▶ **Data records**

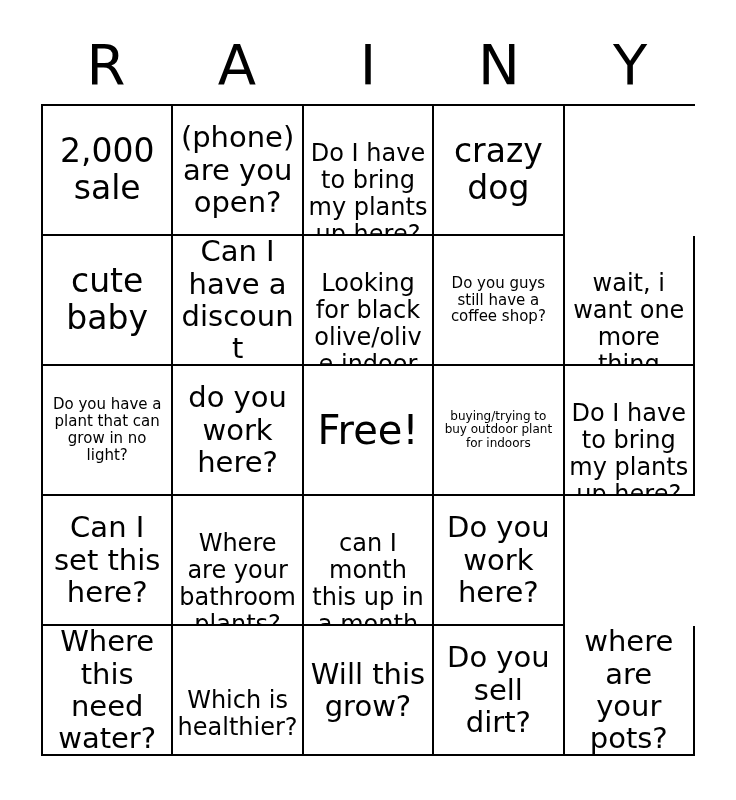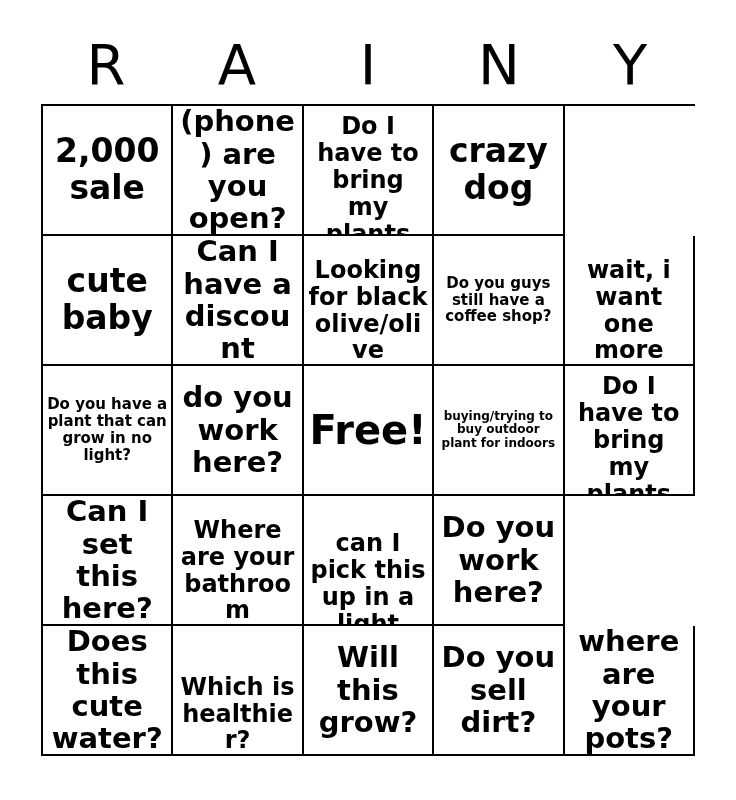--- a/index.html
+++ b/index.html
@@ -48,7 +48,6 @@
     box-sizing: border-box;
     display: flex;
     flex-direction: column;
-    font-weight: bold;
   }
   .row {
     display: flex;

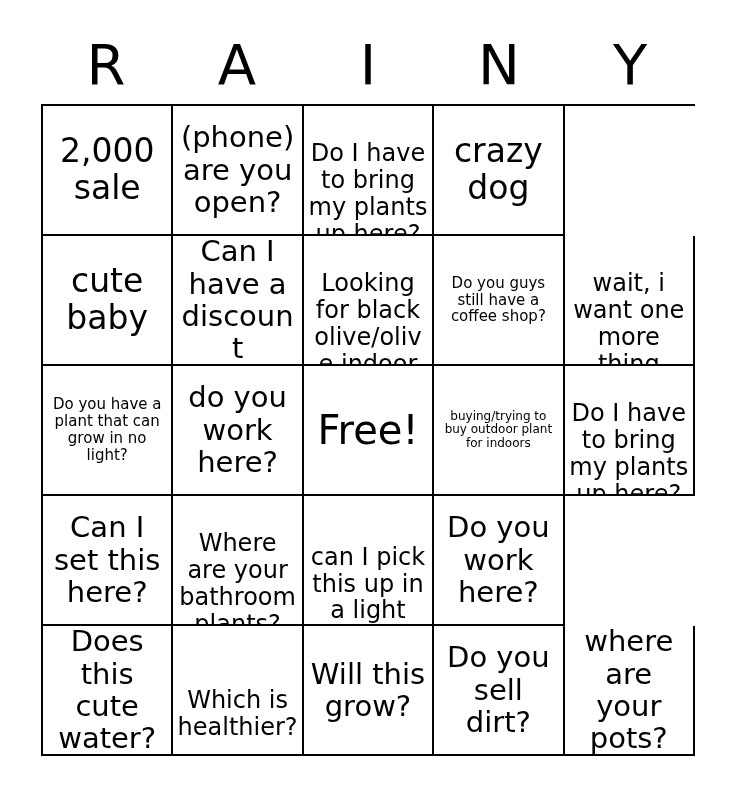--- a/index.html
+++ b/index.html
@@ -153,7 +153,7 @@
           <span>Where are your bathroom plants?</span>
         </div>
       <div class="cell fs-md">
-          <span>can I pick this up in a light</span>
+          <span>can I month this up in a month</span>
         </div>
       <div class="cell fs-lg">
           <span>Do you work here?</span>

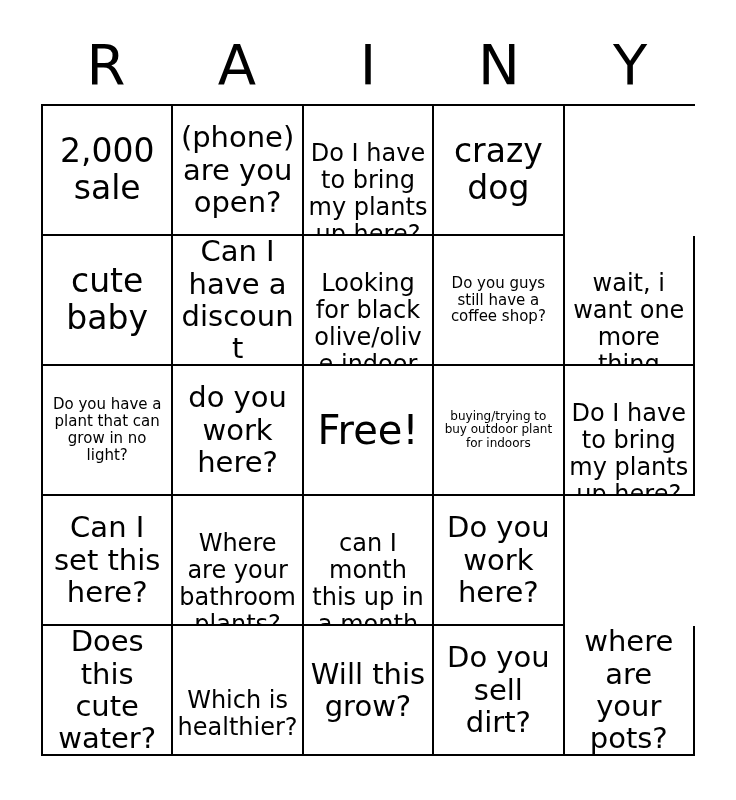--- a/index.html
+++ b/index.html
@@ -162,7 +162,7 @@
 
     <div class="row">
       <div class="cell fs-lg">
-          <span>Does this cute water?</span>
+          <span>Where this need water?</span>
         </div>
       <div class="cell fs-md">
           <span>Which is healthier?</span>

▶ **Directions for this task**
Only the lines from the one containing "-162,7 +162,7 @@" through the end of the entries above belong in the answer; repeat them exactly.

▶ **Answer for this exercise**
@@ -162,7 +162,7 @@
 
     <div class="row">
       <div class="cell fs-lg">
-          <span>Does this cute water?</span>
+          <span>Where this need water?</span>
         </div>
       <div class="cell fs-md">
           <span>Which is healthier?</span>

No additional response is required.